(Change detection outputs):
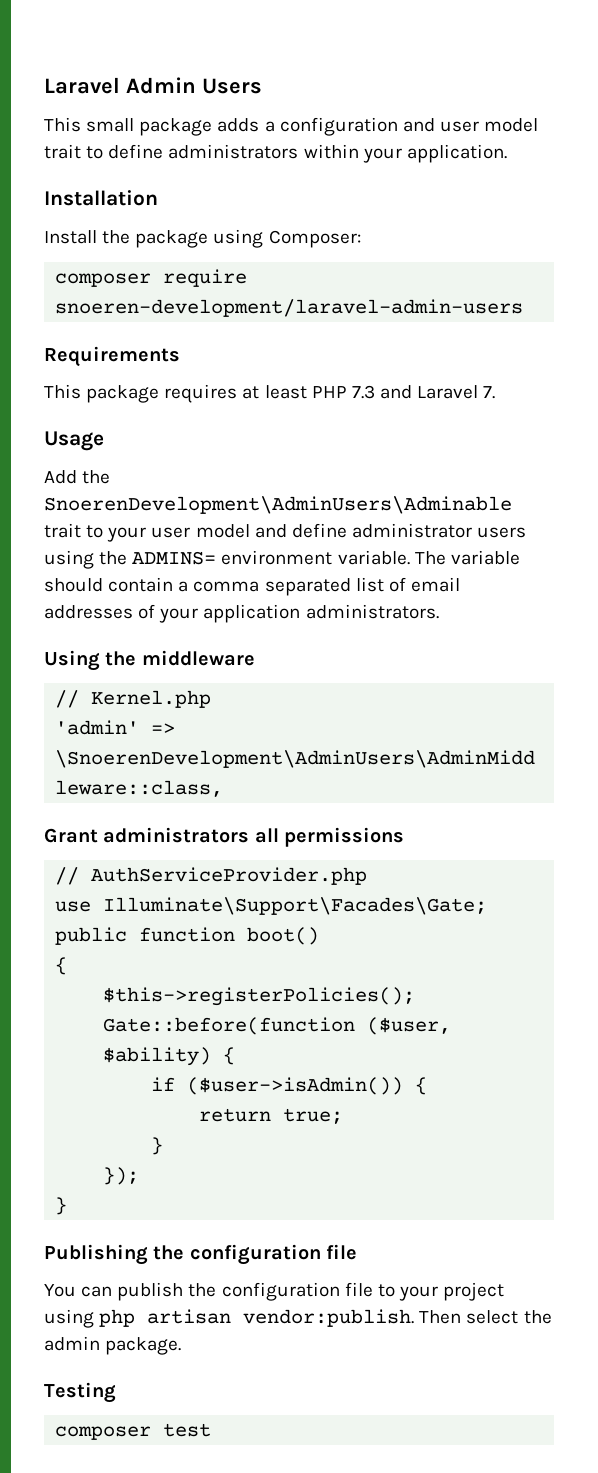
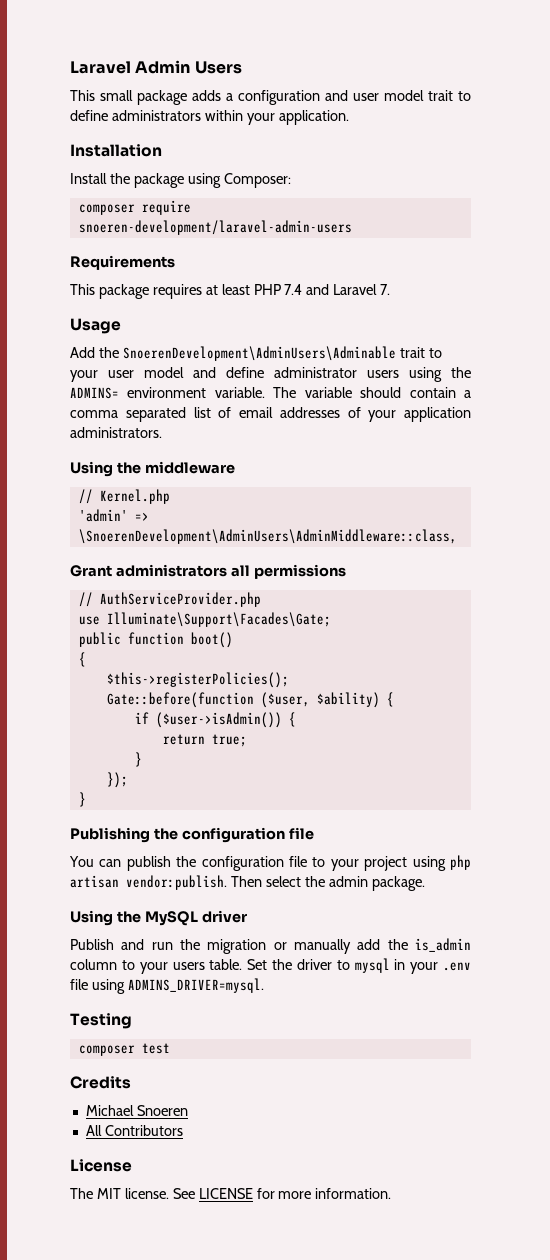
[351,385,375,399] 7.3 -> [284,284,303,295] 7.4
[44,1382,116,1403] [55,1423,212,1440] Testing // composer test -> [70,910,247,926] [70,938,471,954] [70,958,471,974] [70,978,264,994] [70,1013,132,1029] [78,1043,170,1056] [70,1076,131,1089] [85,1105,188,1116] [85,1125,183,1136] [70,1159,132,1172] [70,1188,392,1199] Using the MySQL driver // Publish and run the migration or manually add the is_admin column to your users table. Set the driver to mysql in your .env file using ADMINS_DRIVER=mysql. // Testing // composer test // Credits // Michael Snoeren // All Contributors // License // The MIT license. See LICENSE for more information.

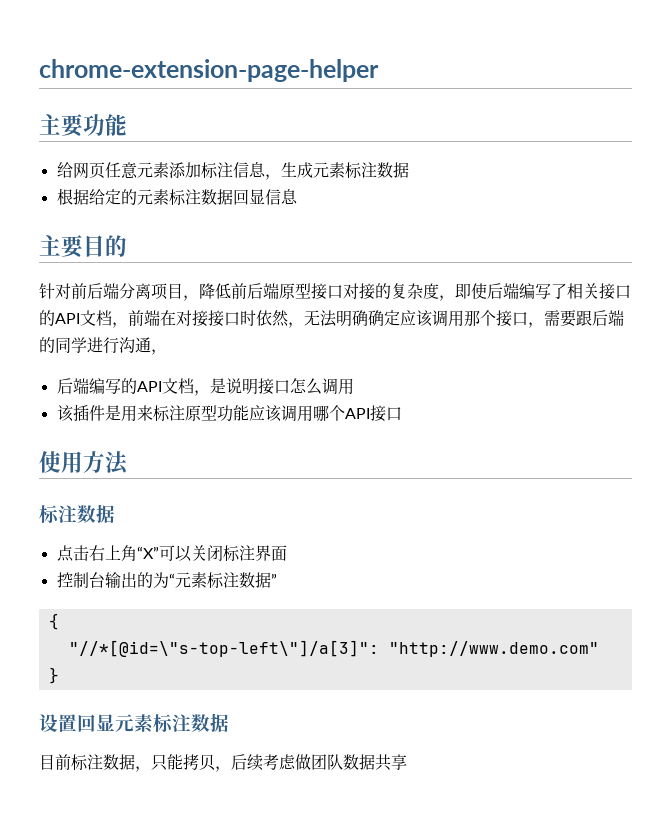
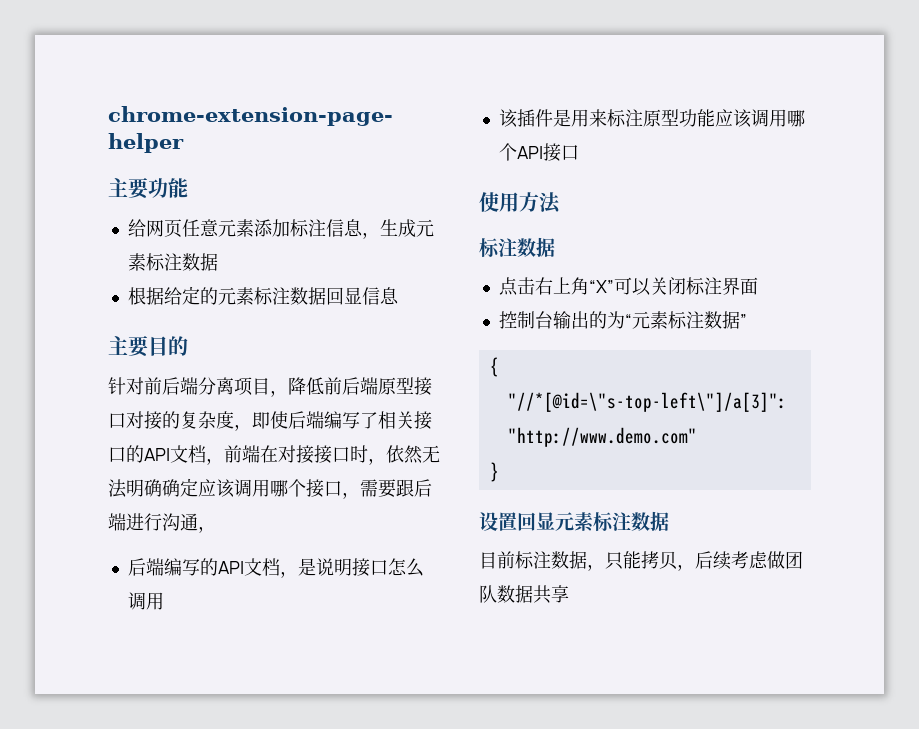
[256,310,304,328] 依然， -> [368,445,423,465] ，依然
[464,310,480,327] 那 -> [270,480,288,497] 哪
[39,337,87,353] 的同学 -> (126, 522) none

(Work to be completed):
Keep each line of the records exactly as it is while transcribing them, but leave the images behind.

(Answer to this problem):
[351,385,375,399] 7.3 -> [284,284,303,295] 7.4
[44,1382,116,1403] [55,1423,212,1440] Testing // composer test -> [70,910,247,926] [70,938,471,954] [70,958,471,974] [70,978,264,994] [70,1013,132,1029] [78,1043,170,1056] [70,1076,131,1089] [85,1105,188,1116] [85,1125,183,1136] [70,1159,132,1172] [70,1188,392,1199] Using the MySQL driver // Publish and run the migration or manually add the is_admin column to your users table. Set the driver to mysql in your .env file using ADMINS_DRIVER=mysql. // Testing // composer test // Credits // Michael Snoeren // All Contributors // License // The MIT license. See LICENSE for more information.

[256,310,304,328] 依然， -> [368,445,423,465] ，依然
[464,310,480,327] 那 -> [270,480,288,497] 哪
[39,337,87,353] 的同学 -> (126, 522) none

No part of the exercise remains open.